Es folgt - worauf das Oberverwaltungsgericht zutreffend hinweist - aus Sinn und Zweck des § 108 BSHG sowohl in seiner alten als auch seiner neuen Fassung, dass der überörtliche Sozialhilfeträger zur Erstattung von Sozialhilfekosten für aus dem Ausland übergetretene Hilfebedürftige nicht gegenüber einem örtlichen Träger der Sozialhilfe verpflichtet ist, der infolge Zuzugs der Hilfebedürftigen aus dem Inland für die Hilfeleistung - sei es auch erneut - zuständig geworden ist. Schon in seiner vor dem 1. Januar 1994 geltenden Fassung hatte § 108 BSHG dem Schutz der Sozialhilfeträger an der Grenze zum Ausland gedient (vgl. Gottschick/Giese, BSHG, 6. Auflage 1977, § 108 Rn. 1.1; Mergler/Zink, BSHG, Stand Juli 1994, § 108 Rn. 3). Die Vorschrift bezweckt nach wie vor eine Verteilung entstehender Sozialhilfelasten bei Übertritt aus dem Ausland (vgl. Oestreicher/Schelter/Kunz, BSHG, Stand Juni 2003, § 108 Rn. 7) im Interesse desjenigen örtlichen Sozialhilfeträgers, in dessen Zuständigkeitsbereich Personen aus dem Ausland übertreten und innerhalb Monatsfrist sozialhilfebedürftig werden. Dieser Schutzzweck wird im Falle des Umzugs Hilfebedürftiger im Inland, der mit einem Wechsel der örtlichen Zuständigkeit verbunden ist, nicht berührt; denn einem solchen Umzug fehlt der die Kostenerstattungspflicht nach § 108 BSHG rechtfertigende Bezug zum Einreiseort. Dieser Bezug wird auch nicht (wieder-)hergestellt, wenn der Zuzugsort zugleich der (frühere) Einreiseort ist. Den Schutz örtlicher Sozialhilfeträger, die aus dem Ausland übergetretenen Personen Sozialhilfe leisten müssen, entfaltet § 108 BSHG nur mit Rücksicht darauf, dass der betreffende örtliche Träger infolge des Übertritts der Hilfebedürftigen unmittelbar aus dem Ausland zur Hilfeleistung zuständig geworden ist. Sobald diese Zuständigkeit infolge Wegzugs der Hilfebedürftigen endet, bedarf der für den Einreiseort zuständige örtliche Sozialhilfeträger solchen Schutzes nicht mehr, so dass die Lastenverteilungsregelung des § 108 BSHG insoweit ihren Zweck erfüllt hat. Kehrt der Hilfeempfänger an den Einreiseort zurück, ist dies kein Sachverhalt, an den die Regelung nach ihrer Schutzfunktion anknüpft. Auf sie kann sich der jetzt erneut leistungszuständige örtliche Sozialhilfeträger daher nicht (weiterhin) zur Abwehr einer Kostenlast berufen, die ihm in seiner Eigenschaft als örtlicher Sozialhilfeträger am Einreiseort und für die Dauer dieser Eigenschaft zu Lasten des überörtlichen Trägers der Sozialhilfe genommen war.

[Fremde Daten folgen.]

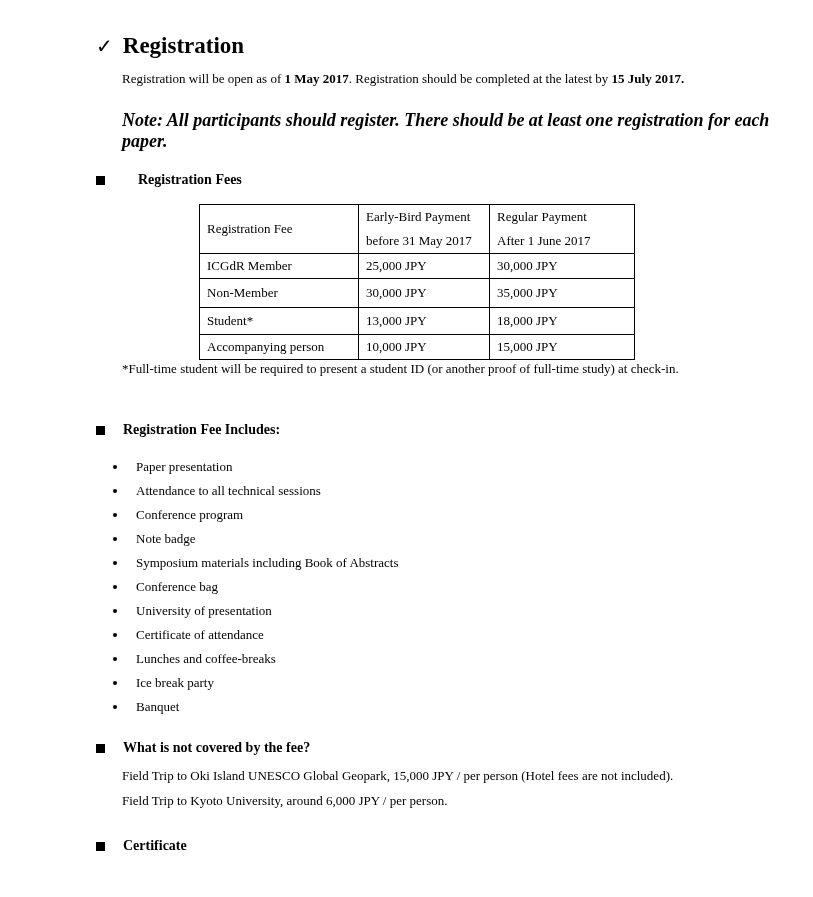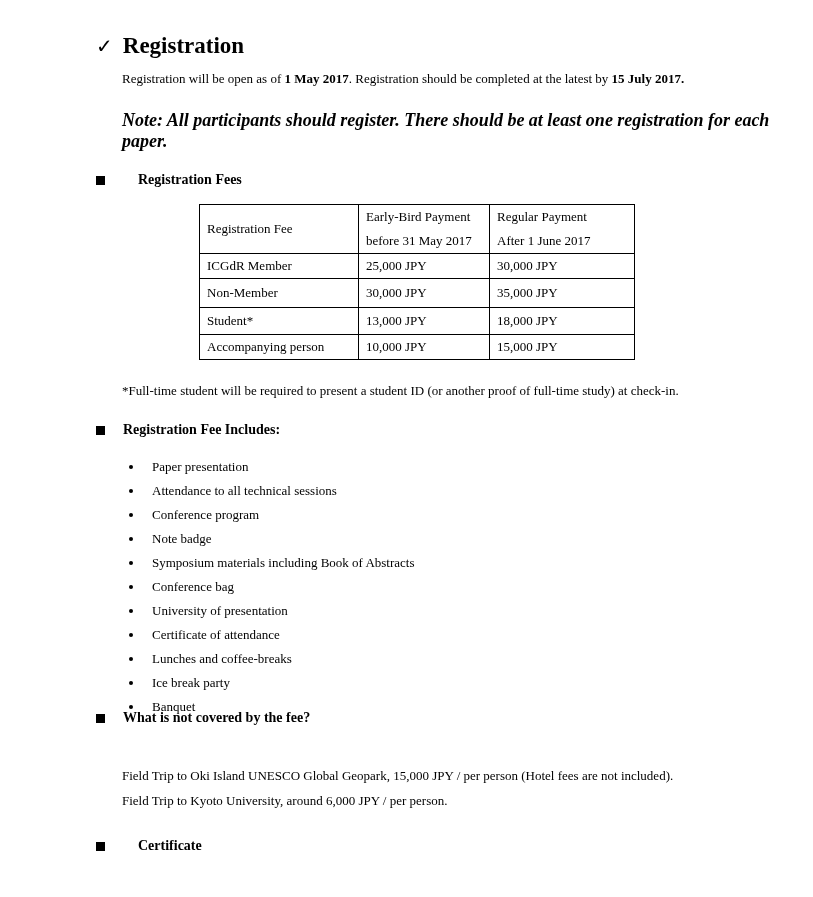"*Full-time student will be required" .footnote { margin-top: 22px -> none }
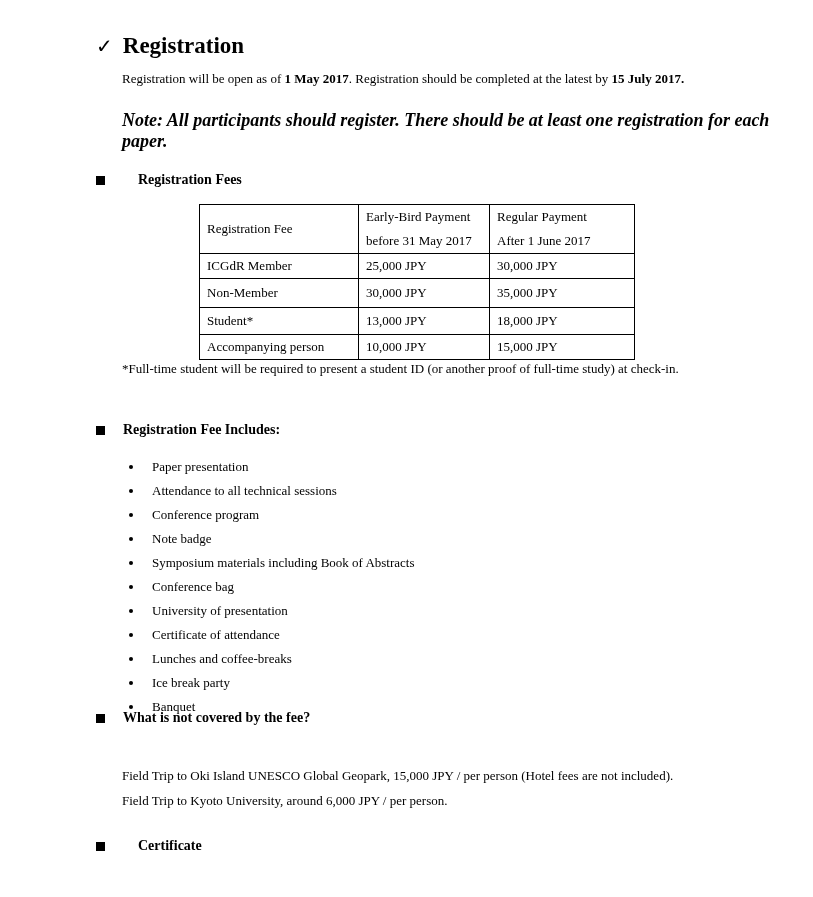"Paper presentation" ul.incl { left: 132px -> 116px }
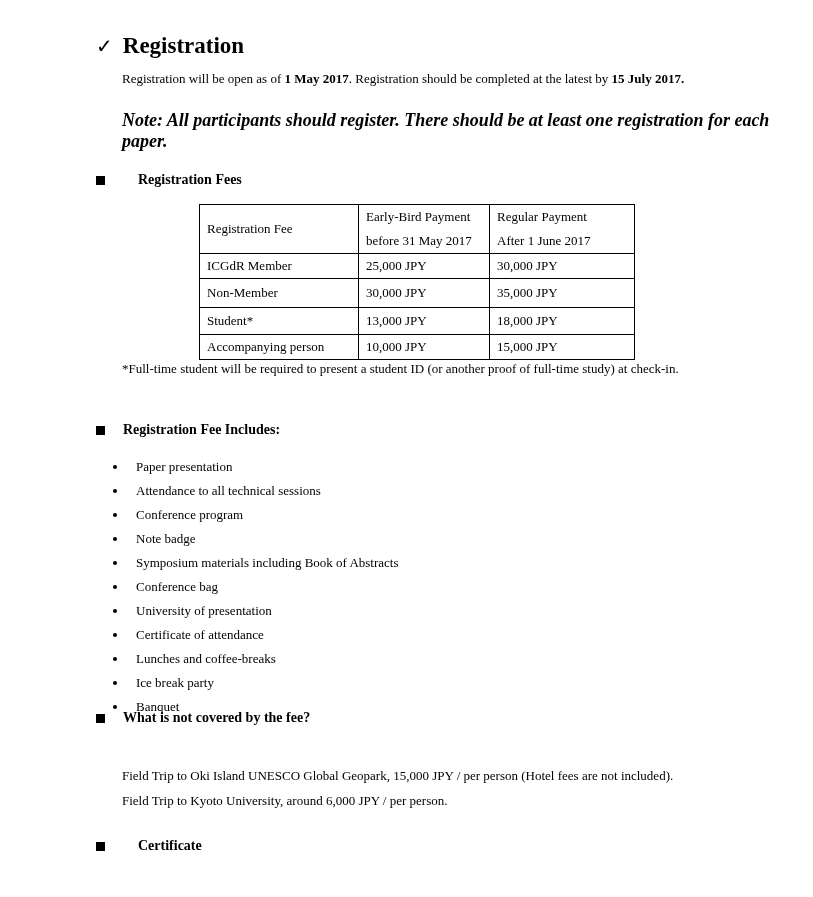"What is not covered by" div.abs { top: 710px -> 740px }
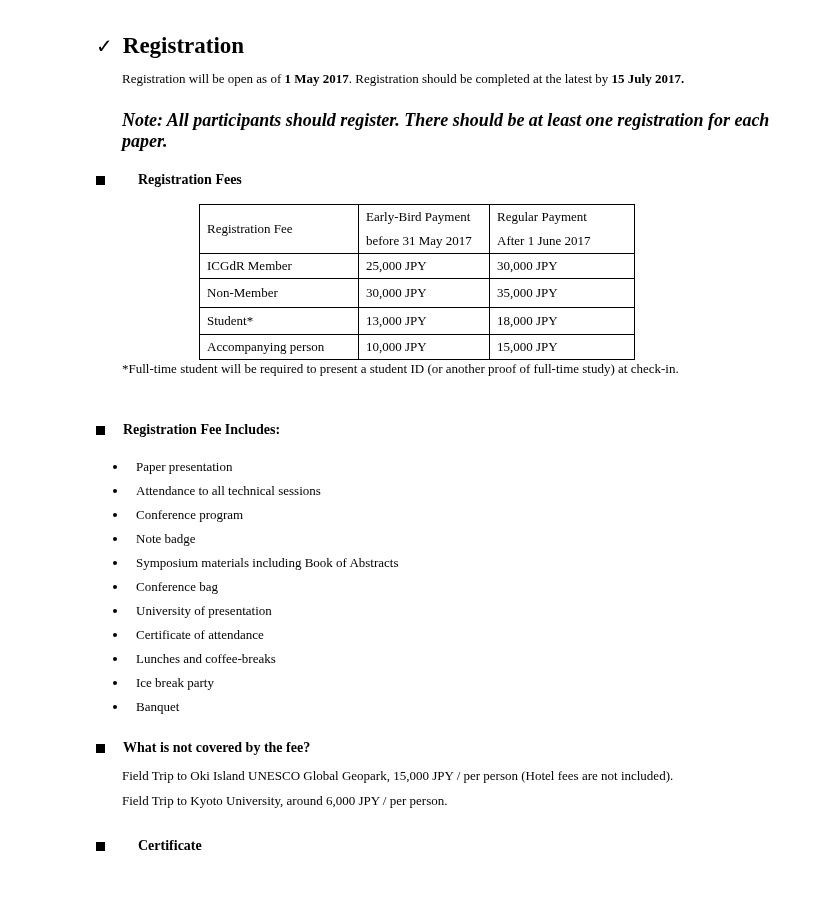"Certificate" div.abs { gap: 15px -> none }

Die Regelung des § 108 Abs. 5 BSHG, auf die das Verwaltungsgericht abgestellt hat und wonach die Verpflichtung des überörtlichen Sozialhilfeträgers zur Erstattung der für einen Hilfeempfänger aufgewendeten Kosten wegfällt, wenn diesem inzwischen für einen zusammenhängenden Zeitraum von drei Monaten Sozialhilfe nicht zu gewähren war, steht der Annahme einer in dem hier vertretenen Sinne eingeschränkten Tragweite der Kostenerstattungspflicht des überörtlichen Sozialhilfeträgers aus § 108 Abs. 1 Satz 1 BSHG nicht entgegen. Absatz 5 bestimmt nicht, dass die Kostenerstattungspflicht nur unter der dort genannten Voraussetzung entfalle. Es bedarf auch keiner ausdrücklichen gesetzlichen Klarstellung des Schutzzwecks des § 108 BSHG und seiner daraus folgenden Grenzen. Insbesondere spricht nicht für den Rechtsstandpunkt der Revision, dass in § 108 BSHG kein "Beendigungstatbestand ŽUmzug`" enthalten ist. Der Umzug von Hilfeempfängern aus dem Zuständigkeitsbereich des einen in denjenigen eines anderen örtlichen Sozialhilfeträgers fällt als für die Kostenerstattung zwischen den Trägern der Sozialhilfe erheblicher Umstand unter § 107 BSHG. Da es sich hierbei um einen Vorgang handelt, der außerhalb des sachlichen Anwendungsbereichs des § 108 BSHG liegt, bestand für den Gesetzgeber keine Veranlassung, ihn innerhalb des Tatbestandes dieser Vorschrift ausdrücklich zu berücksichtigen.

Die Kostenentscheidung beruht auf § 154 Abs. 2, § 162 Abs. 3 VwGO.

Beschluss

Der Streitwert wird für das Revisionsverfahren auf 15 000 € festgesetzt.